Exercise brief →
Where the string "DZIRE" occurs in a line of the data below, that line should be copied.

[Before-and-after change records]
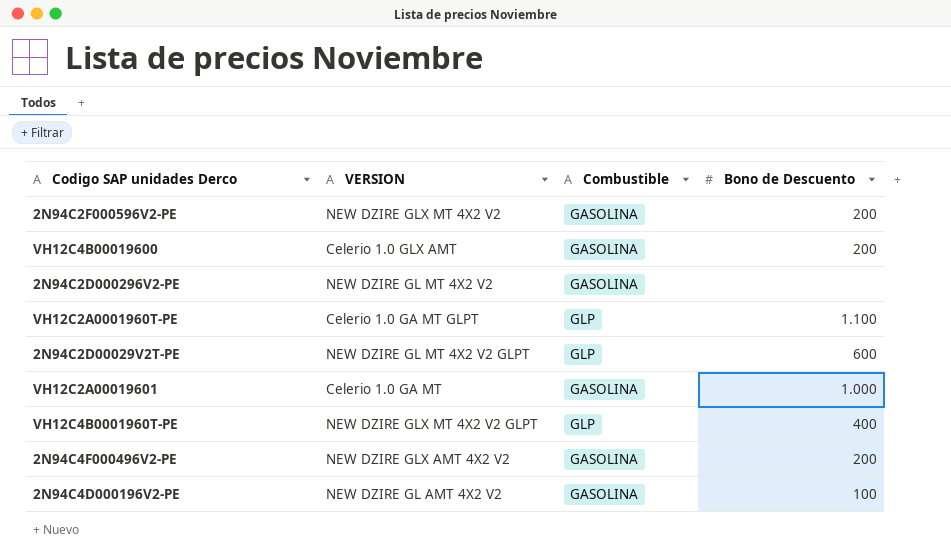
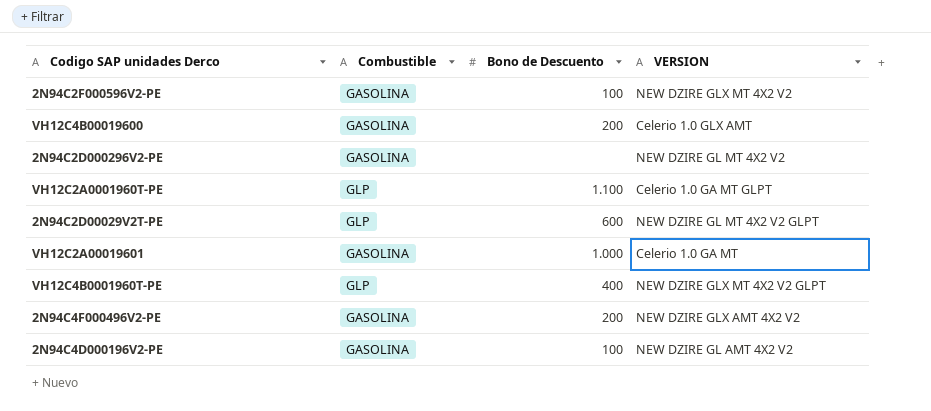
column VERSION | position: 2 -> 4
2N94C2F000596V2-PE | Bono de Descuento: 200 -> 100

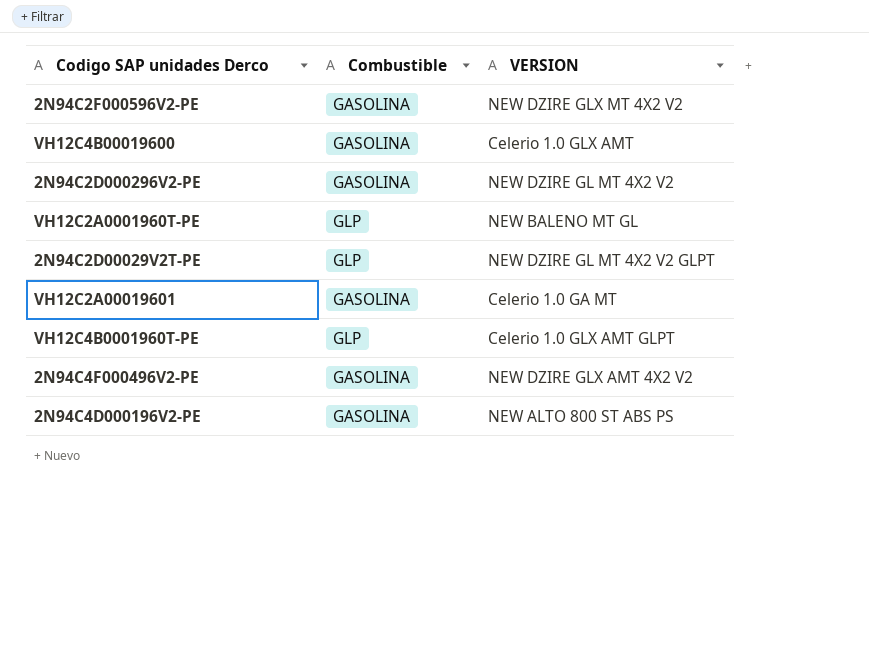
column Bono de Descuento | position: 3 -> none
VH12C2A0001960T-PE | VERSION: Celerio 1.0 GA MT GLPT -> NEW BALENO MT GL
VH12C4B0001960T-PE | VERSION: NEW DZIRE GLX MT 4X2 V2 GLPT -> Celerio 1.0 GLX AMT GLPT
2N94C4D000196V2-PE | VERSION: NEW DZIRE GL AMT 4X2 V2 -> NEW ALTO 800 ST ABS PS

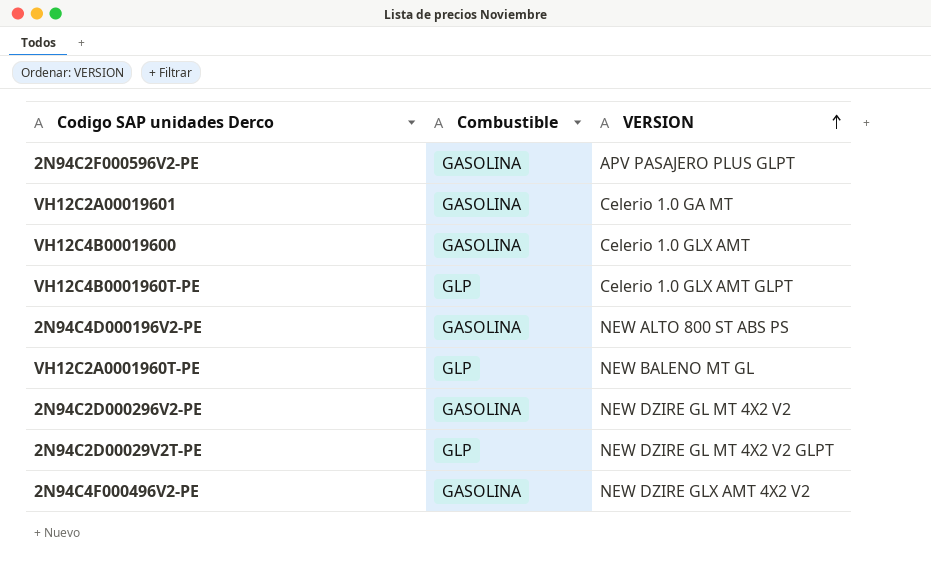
row order: none -> VERSION ascending
2N94C2F000596V2-PE | VERSION: NEW DZIRE GLX MT 4X2 V2 -> APV PASAJERO PLUS GLPT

Result of this task →
VH12C4B0001960T-PE | VERSION: NEW DZIRE GLX MT 4X2 V2 GLPT -> Celerio 1.0 GLX AMT GLPT
2N94C4D000196V2-PE | VERSION: NEW DZIRE GL AMT 4X2 V2 -> NEW ALTO 800 ST ABS PS
2N94C2F000596V2-PE | VERSION: NEW DZIRE GLX MT 4X2 V2 -> APV PASAJERO PLUS GLPT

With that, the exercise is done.